The ITAT ruled in favour of the Taxpayer based on the following observations:
§ ING BV is a trustee of INGEMEF which is created by way of a contractual arrangement between the investors, fund manager and its custodian. Given that INGEMEF is not a legal entity, it is to be ignored for the purpose of taxability of the income under consideration and thus, the question that needs to be addressed is who the actual beneficiary is, in whose representative capacity ING BV is to be assessed to taxed.
§ As a result of the investments by INGEMEF, income accrues directly to the three participants, who are undisputedly tax residents of the Netherlands and hence the treaty protection cannot be denied.

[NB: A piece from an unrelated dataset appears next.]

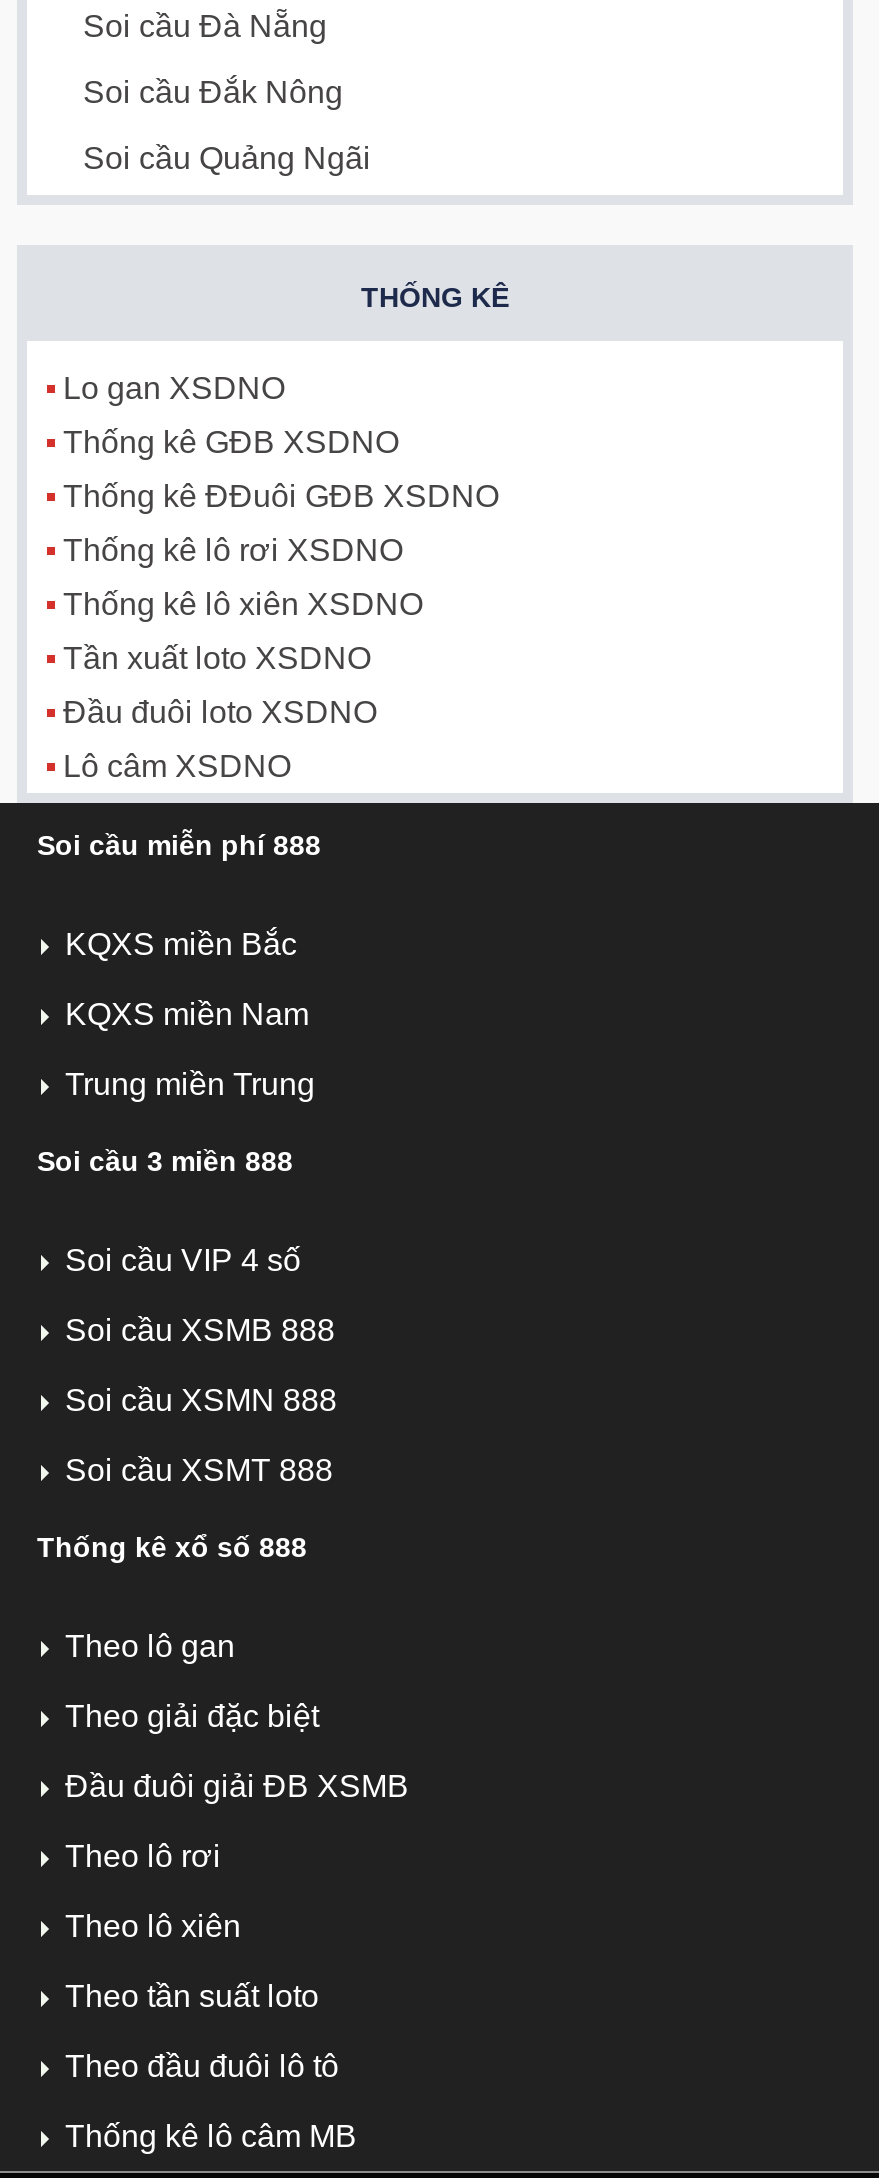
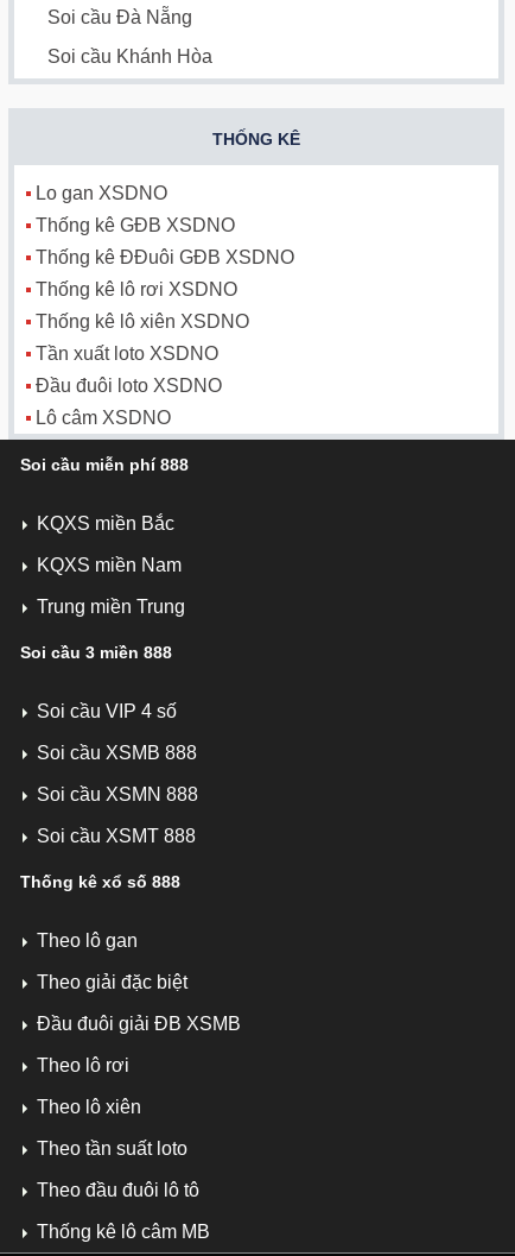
[83,75,371,175] Soi cầu Đắk Nông | Soi cầu Quảng Ngãi -> [47,46,212,67] Soi cầu Khánh Hòa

§ ITAT referred to the co-ordinate bench ruling in the case of Linklaters LLP v Income Tax Officer  9 ITR (Trib) 217 (Mum), wherein it was held that to decide eligibility to benefits under the Tax Treaty, the fact of income being covered within the tax net of the treaty partner country is relevant and not the manner of taxation.

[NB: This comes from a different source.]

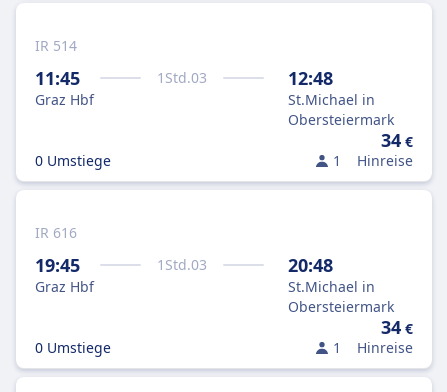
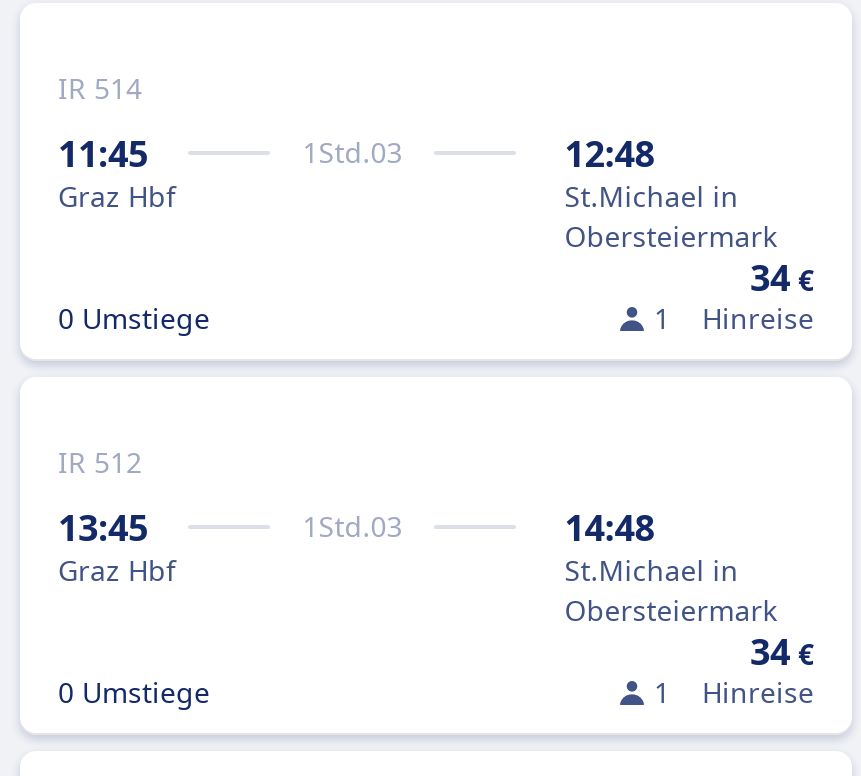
[35,223,77,242] IR 616 -> [58,443,142,481] IR 512
[35,253,80,277] 19:45 -> [58,503,148,551] 13:45
[288,253,333,277] 20:48 -> [565,503,655,551] 14:48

§ ITAT held that principally, where a taxpayer is the representative assessee of a tax transparent entity, the status of the beneficiaries/constituents of such tax transparent entity is relevant to determine the eligibility to benefits of the Tax Treaty.
§ ITAT placed heavy reliance on the legal position stated in the ruling of Linklaters (supra) and held that so long as the income is liable to tax in the Netherlands, whether in the hands of ING BV or in the hands of constituents of INGEMEF, the benefit under the Tax Treaty cannot be denied.
§ In the present fact scenario, income has actually accrued to the investors, which are taxable entities in the Netherlands, and hence, the benefit under the Tax Treaty has to be allowed on the income taxed in the hands of ING BV, in its representative capacity. Thus, in accordance with Article 13(5) of the Tax Treaty, the short term capital gain shall not be taxable in India.
The issue of a fiscally transparent entity being eligible to the benefits of a tax treaty has been a matter of judicial debate in India for a number of years, with their being no finality on India’s position. While Article 4 of the Tax Treaty strictly covers any person who, under the domestic tax laws of the Netherlands, is liable to tax therein by reason of his domicile, residence, place of management or any other criterion of similar nature, the ruling of ITAT appears to imply that this definition is not sacrosanct and where the income per se is taxed in the Netherlands (irrespective of the manner in which it is taxed), the benefit under the Tax Treaty should be allowed on such income.
It may be noted that while the Organisation for Economic Co-operation and Development (OECD) Commentary supports the view that a pass-through entity can look through to its investors for purposes of applying the respective treaty benefits, India (which is not a member of the OECD) has not agreed to this by clarifying its position that tax treaty benefit should be allowed only where the income is derived by a person which is a resident of the treaty partner jurisdiction. It is interesting to note that recently India has again stated its reservation on applicability of treaty benefits on a pass-through basis in the discussions on Base Erosion and Profit Shifting. Given the divergent judicial views and India’s position on the residency provisions under the Tax Treaty, the issue continues to be in speculation, and it would be helpful for India to clarify its position by way of an administrative circular.